In fact, researchers have found that malignant pancreatic tumors have an average of 63 mutations, and the specific combination of mutations varies widely from patient to patient. So drugs that target just one mutation may not be the answer.
Simeone believes an important clue to eradicating pancreatic cancer could involve targeting a subset of cells called cancer stem cells, which recently have been found to be present in several types of cancer. In 2007, Simeone and other U-M researchers discovered pancreatic cancer stem cells in human tumors by looking for three specific proteins on the cell’s surface. She found that it took just 100 of these stem cells to trigger cancer in research mice, as opposed to thousands of regular tumor cells.
“All our data supports the concept that this cell population is a driver of pancreatic cancer and is particularly resistant to standard therapies,” Simeone says. “If we want to cure pancreatic cancer, this cell population needs to be accounted for.”

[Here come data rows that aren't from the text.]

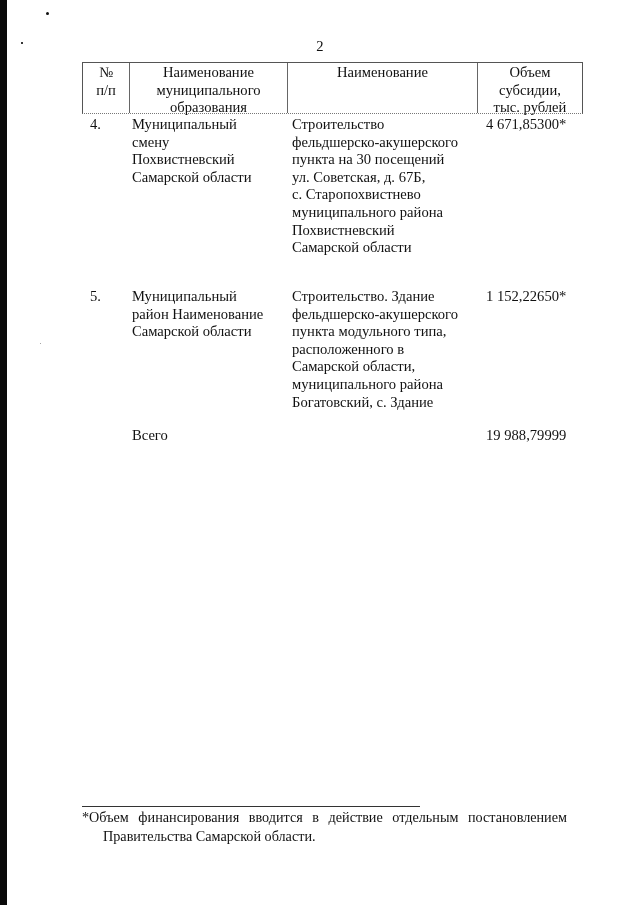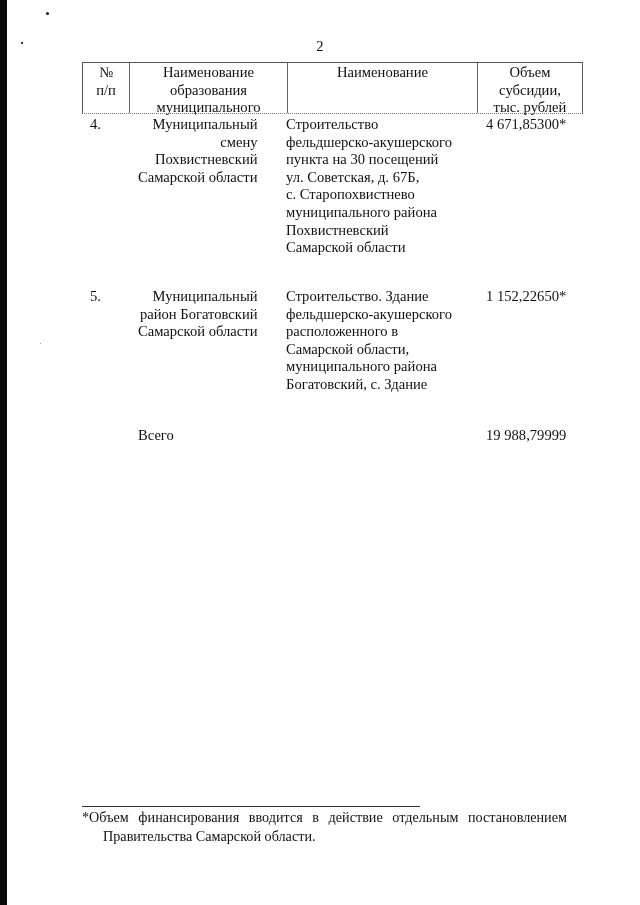--- a/index.html
+++ b/index.html
@@ -56,22 +56,22 @@
     .th-num   { left: 0;   width: 46px; }
     .th-mun   { left: 46px;  width: 158px; }
     .th-event { left: 204px; width: 190px; }
     .th-sum   { left: 394px; width: 105px; }
     .line { display: block; white-space: nowrap; }
 
     
     .row { position: absolute; left: 82px; width: 501px; }
     .cell { position: absolute; top: 0; }
     .c-num   { left: 8px; }
-    .c-mun   { left: 56px; text-align: right; }
-    .c-event { left: 204px; }
+    .c-mun   { left: 50px; }
+    .c-event { left: 210px; }
     .c-sum   { left: 404px; white-space: nowrap; }
 
     .row-4 { top: 116px; }
     .row-5 { top: 288px; }
     .row-total { top: 427px; }
 
     .footnote-rule {
       position: absolute;
       left: 82px; top: 806px;
       width: 338px; height: 0;
@@ -97,22 +97,22 @@
 
 <div class="page-number">2</div>
 
 <div class="thead">
   <div class="th th-num">
     <span class="line">№</span>
     <span class="line">п/п</span>
   </div>
   <div class="th th-mun">
     <span class="line">Наименование</span>
+    <span class="line">муниципального</span>
     <span class="line">образования</span>
-    <span class="line">муниципального</span>
   </div>
   <div class="th th-event">
     <span class="line">Наименование</span>
   </div>
   <div class="th th-sum">
     <span class="line">Объем</span>
     <span class="line">субсидии,</span>
     <span class="line">тыс. рублей</span>
   </div>
 </div>
@@ -135,26 +135,27 @@
     <span class="line">Похвистневский</span>
     <span class="line">Самарской области</span>
   </div>
   <div class="cell c-sum">4 671,85300*</div>
 </div>
 
 <div class="row row-5">
   <div class="cell c-num">5.</div>
   <div class="cell c-mun">
     <span class="line">Муниципальный</span>
-    <span class="line">район Богатовский</span>
+    <span class="line">район Наименование</span>
     <span class="line">Самарской области</span>
   </div>
   <div class="cell c-event">
     <span class="line">Строительство. Здание</span>
     <span class="line">фельдшерско-акушерского</span>
+    <span class="line">пункта модульного типа,</span>
     <span class="line">расположенного в</span>
     <span class="line">Самарской области,</span>
     <span class="line">муниципального района</span>
     <span class="line">Богатовский, с. Здание</span>
   </div>
   <div class="cell c-sum">1 152,22650*</div>
 </div>
 
 <div class="row row-total">
   <div class="cell c-mun">Всего</div>

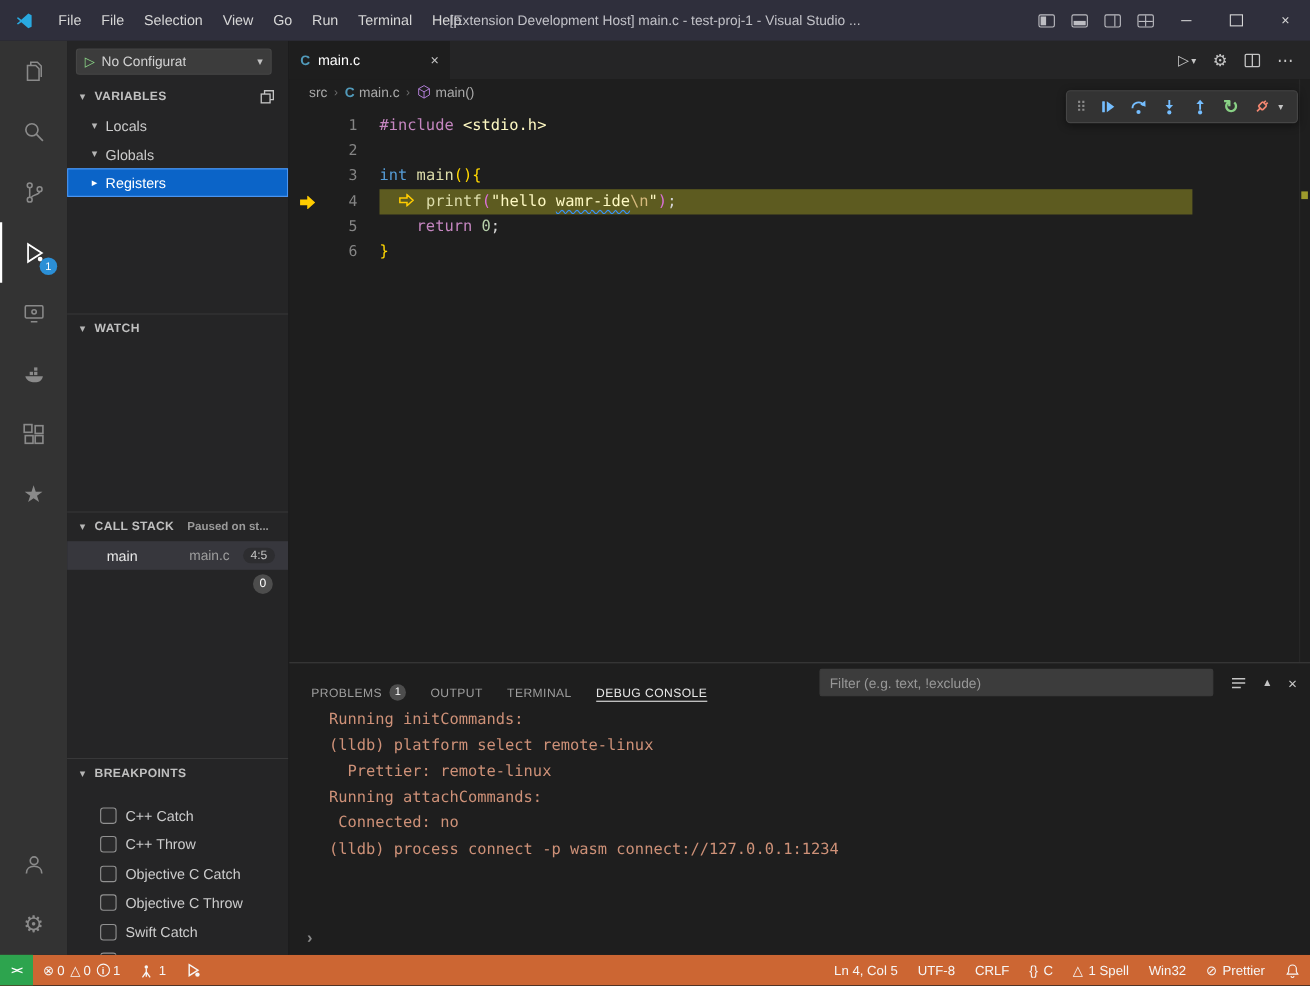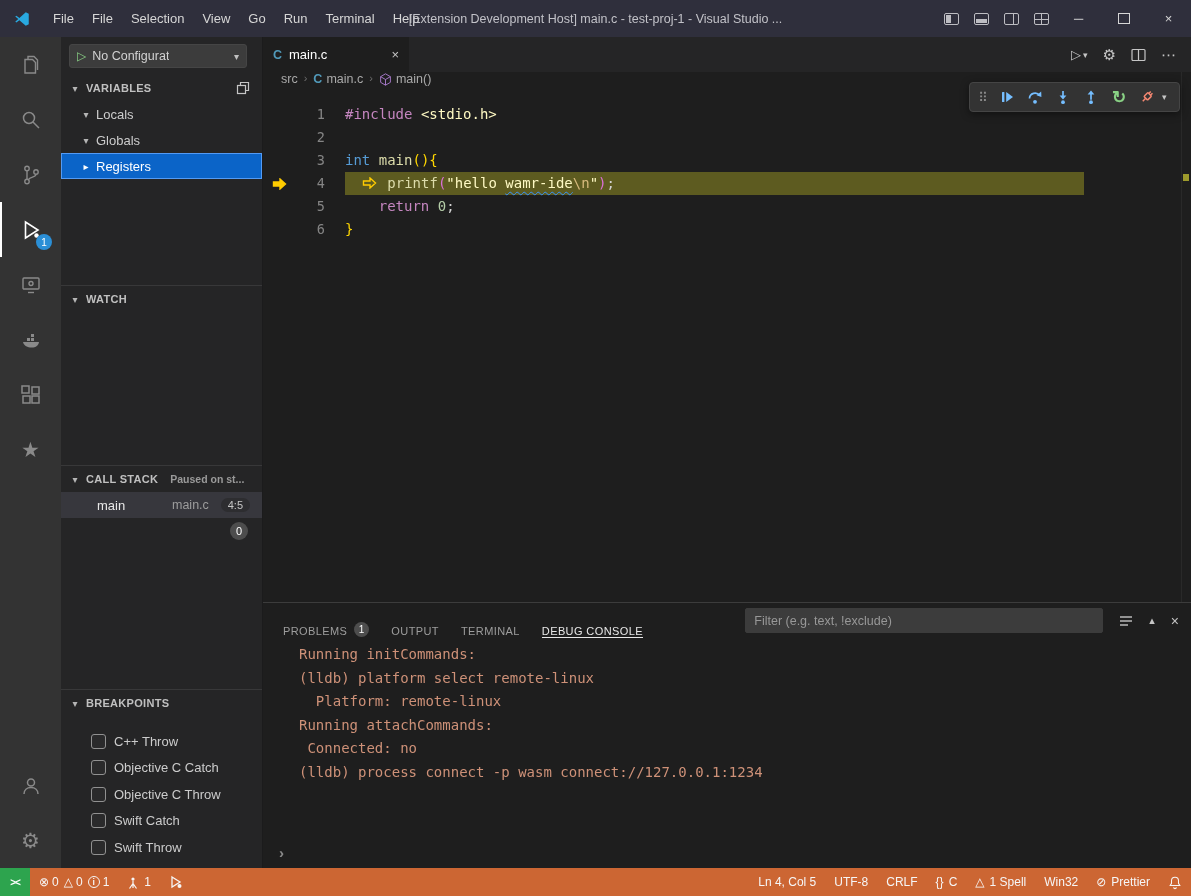--- a/index.html
+++ b/index.html
@@ -76,21 +76,21 @@
   .file-icon-c { color:#519aba; font-weight:bold; font-size:12.5px; }
   .tab-label { color:#ffffff; font-size:13px; }
   .tab-close { margin-left:auto; color:#c5c5c5; font-size:13px; }
   .editor-actions { margin-left:auto; display:flex; align-items:center; gap:15px; padding-right:14px; color:#c5c5c5; }
   .ea-run { display:flex; align-items:center; gap:2px; font-size:13px; }
   .ea-chev { font-size:9px; }
   .ea-gear { font-size:15px; }
   .ea-ellipsis { font-size:15px; letter-spacing:1px; }
 
   .editor-region { position:relative; flex:1; background:#1e1e1e; overflow:hidden; }
-  .breadcrumbs { height:23px; display:flex; align-items:flex-start; gap:6px; padding-left:18px; font-size:12.5px; color:#a9a9a9; }
+  .breadcrumbs { height:23px; display:flex; align-items:center; gap:6px; padding-left:18px; font-size:12.5px; color:#a9a9a9; }
   .bc-sep { color:#6e6e6e; font-size:11px; }
   .bc-item { display:flex; align-items:center; gap:4px; }
   .code { padding-top:8px; font-family:"DejaVu Sans Mono","Liberation Mono",monospace; font-size:14px; }
   .code-line { display:flex; height:23px; line-height:23px; }
   .glyph { width:32px; flex:none; display:flex; align-items:center; justify-content:center; }
   .lnum { width:30px; flex:none; text-align:right; color:#858585; font-size:13.5px; }
   .lcontent { margin-left:20px; white-space:pre; color:#d4d4d4; }
   .code-line.current .lcontent { background:var(--current-line-bg); width:739px; }
   .ibp { display:inline-block; vertical-align:middle; margin:0 2px 2px 0; }
   .tk-kw{color:#c586c0} .tk-type{color:#569cd6} .tk-fn{color:#dcdcaa} .tk-str{color:#fef9c3}
@@ -305,20 +305,24 @@
     </div>
 
     <div class="side-sec sec-breakpoints">
       <div class="sec-header">
         <span class="twisty">▾</span>
         <span class="sec-title">BREAKPOINTS</span>
       </div>
       <div class="bp-list">
           <div class="bp-row">
             <span class="checkbox"></span>
+            <span class="bp-label">C++ Catch</span>
+          </div>
+          <div class="bp-row">
+            <span class="checkbox"></span>
             <span class="bp-label">C++ Throw</span>
           </div>
           <div class="bp-row">
             <span class="checkbox"></span>
             <span class="bp-label">Objective C Catch</span>
           </div>
           <div class="bp-row">
             <span class="checkbox"></span>
             <span class="bp-label">Objective C Throw</span>
           </div>
@@ -485,21 +489,21 @@
               <svg width="14" height="12" viewBox="0 0 14 12" stroke="#c5c5c5" stroke-width="1.4">
                 <line x1="1" y1="2" x2="13" y2="2"></line>
                 <line x1="1" y1="6" x2="13" y2="6"></line>
                 <line x1="1" y1="10" x2="9" y2="10"></line>
               </svg>
             </span>
           <span class="pi-chev">▴</span>
           <span class="pi-close">×</span>
         </div>
       </div>
-      <div class="console"><div class="console-line">Running initCommands:</div><div class="console-line">(lldb) platform select remote-linux</div><div class="console-line">  Platform: remote-linux</div><div class="console-line">Running attachCommands:</div><div class="console-line"> Connected: no</div><div class="console-line">(lldb) process connect -p wasm connect://127.0.0.1:1234</div></div>
+      <div class="console"><div class="console-line">Running initCommands:</div><div class="console-line">(lldb) platform select remote-linux</div><div class="console-line">  Prettier: remote-linux</div><div class="console-line">Running attachCommands:</div><div class="console-line"> Connected: no</div><div class="console-line">(lldb) process connect -p wasm connect://127.0.0.1:1234</div></div>
       <div class="console-prompt">›</div>
     </div>
   </div>
 </div>
 
 <div class="statusbar">
   <div class="sb-remote">&gt;&lt;</div>
   <div class="sb-item">
     <span class="sb-pair">
         <span class="sb-ico">⊗</span>

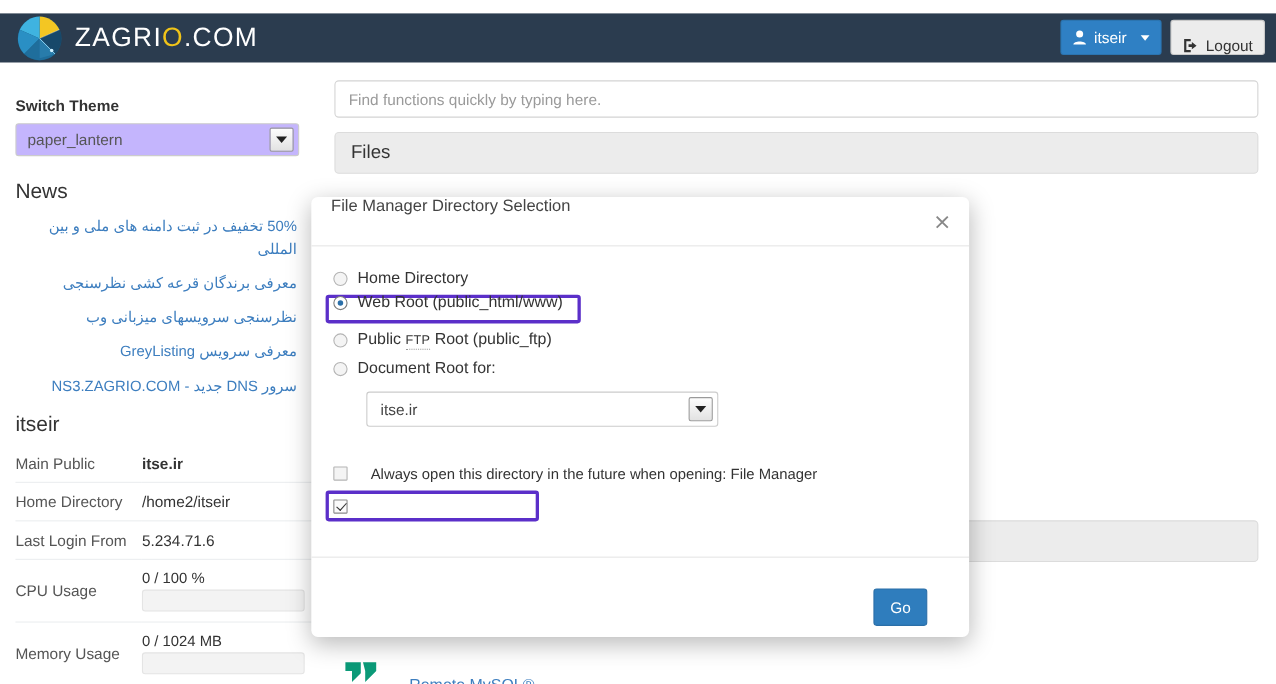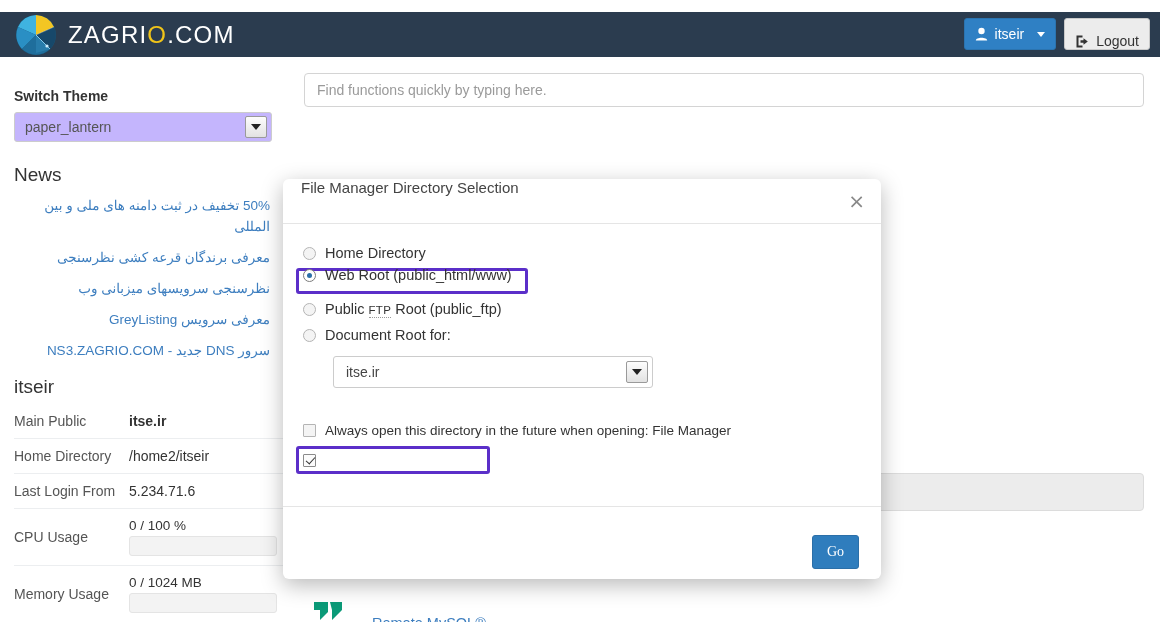--- a/index.html
+++ b/index.html
@@ -169,21 +169,21 @@
     font-size: 14px; color: #444; cursor: pointer;
   }
   .doc-select .sel-arrow {
     position: absolute; right: 4px; top: 4px; width: 22px; height: 22px;
     border: 1px solid #9a9a9a; border-radius: 2px;
     background: linear-gradient(#fdfdfd, #e2e2e2);
     display: flex; align-items: center; justify-content: center;
   }
   .check-block { margin-top: 32px; }
   .check-row {
-    display: flex; align-items: center; gap: 9px;
+    display: flex; align-items: center; gap: 21px;
     font-size: 13.5px; color: #333; height: 20px; margin-bottom: 6px;
   }
   .check-row.highlight {
     border: 3px solid #5b2fc9; border-radius: 3px;
     padding: 2px 7px 2px 4px; margin-left: -7px; height: 28px;
     box-shadow: inset 0 0 0 1px #fff;
     width: 194px;
   }
   .cb {
     width: 13px; height: 13px; border: 1px solid #b4b4b4; background: #f4f4f4;
@@ -191,22 +191,21 @@
   }
   .cb.on { background: #fbfbfb; border-color: #8a8a8a; }
   .cb.on::after {
     content: ""; position: absolute; left: 4px; top: 0px;
     width: 4px; height: 8px; border: solid #333;
     border-width: 0 1.6px 1.6px 0; transform: rotate(42deg);
   }
   .modal-footer {
     height: 91px; border-top: 1px solid #e5e5e5;
     display: flex; align-items: center; justify-content: flex-end;
-    padding-right: 22px;
-    font-family: Liberation Serif, serif;
+    padding-right: 38px;
   }
   .go-btn {
     background: #2f7dbd; color: #fff; border: 1px solid #2b6fa8;
     border-radius: 3px; height: 34px; min-width: 44px; padding: 0 14px;
     font-size: 14px; cursor: pointer;
     display: flex; align-items: center; justify-content: center;
   }
 </style>
 </head>
 <body>
@@ -253,20 +252,23 @@
           </svg>
         </span>
         <span>Logout</span>
       </div>
     </div>
   </div>
 
   <div class="main">
     <div class="search-box" title="Find functions quickly by typing here.">Find functions quickly by typing here.</div>
 
+    <div class="panel-head">
+      <span>Files</span>
+    </div>
 
     <div class="icon-col">
 
       <div class="icon-row" style="left:16px; top:52px;">
         <span class="gicon">
           <svg width="54" height="54" viewBox="0 0 54 54">
             <path d="M4 14 h16 l4 5 h26 v26 a3 3 0 0 1 -3 3 H7 a3 3 0 0 1 -3 -3 z" fill="#3c8dd4"></path>
             <path d="M4 21 h46 v24 a3 3 0 0 1 -3 3 H7 a3 3 0 0 1 -3 -3 z" fill="#4f9fe0"></path>
             <rect x="22" y="32" width="18" height="14" rx="2" fill="#e0a92b"></rect>
             <path d="M26 32 v-4 a5 5 0 0 1 10 0 v4" fill="none" stroke="#c9c9c9" stroke-width="3"></path>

In recent research, Simeone discovered that all pancreatic cancer stem cells are not created equal. She found that cancer stem cells in some human tumors have a different surface protein called c-Met. In combination with another cancer stem cell marker called CD44, c-Met triggers a super-aggressive form of pancreatic cancer that grows and metastasizes rapidly.
Up to 30 percent of the cancer stem cells found in some patient tumors analyzed in Simeone’s research were positive for CD44 and c-Met and were “incredibly aggressive,” according to Simeone. “Tumors with lower populations of CD44 and c-Met were much less aggressive and don’t seem to metastasize in mice.” These cells may be key to defining a cancer stem cell “signature” in pancreatic cancer.
Limited treatment options
In 15 to 20 percent of patients diagnosed with pancreatic cancer, surgery is an option, because the tumor is still confined within the pancreas. But the procedure is complicated by the tumor’s tendency to surround major blood vessels and nearby organs in the abdomen. Removing the tumor without damaging a major artery or vein requires the highest levels of experience and skill and sometimes is simply impossible.
Giving patients chemotherapy and radiation prior to surgery can help shrink the tumor and make it easier to remove surgically. And if the tumor cannot be removed with surgery, chemoradiation is the only possible treatment option.
One of the drugs most often used to treat pancreatic cancer is gemcitabine. It’s called a radiation sensitizer because, in addition to directly killing tumor cells, it makes tumor cells more sensitive to radiation. Determining the most effective way to combine gemcitabine with radiation has been a major focus of clinical trials conducted by U-M oncologists. U-M clinical researchers also are testing the effectiveness of combining gemcitabine with another class of drugs called checkpoint inhibitors that interfere with cells’ ability to repair damaged DNA.
While surgery and chemotherapy are widely accepted as treatments for pancreatic cancer, the effectiveness of radiation therapy is more controversial, especially for patients after surgery. A clinical trial in Europe of patients who had chemoradiation therapy after surgical resection of their tumor found no benefit. But a trial in the United States found that patients lived longer if they received post-surgical chemoradiation. A new clinical trial involving pancreatic cancer patients from many medical centers in Europe and the U.S., including the U-M Health System, will attempt to answer the question more definitively.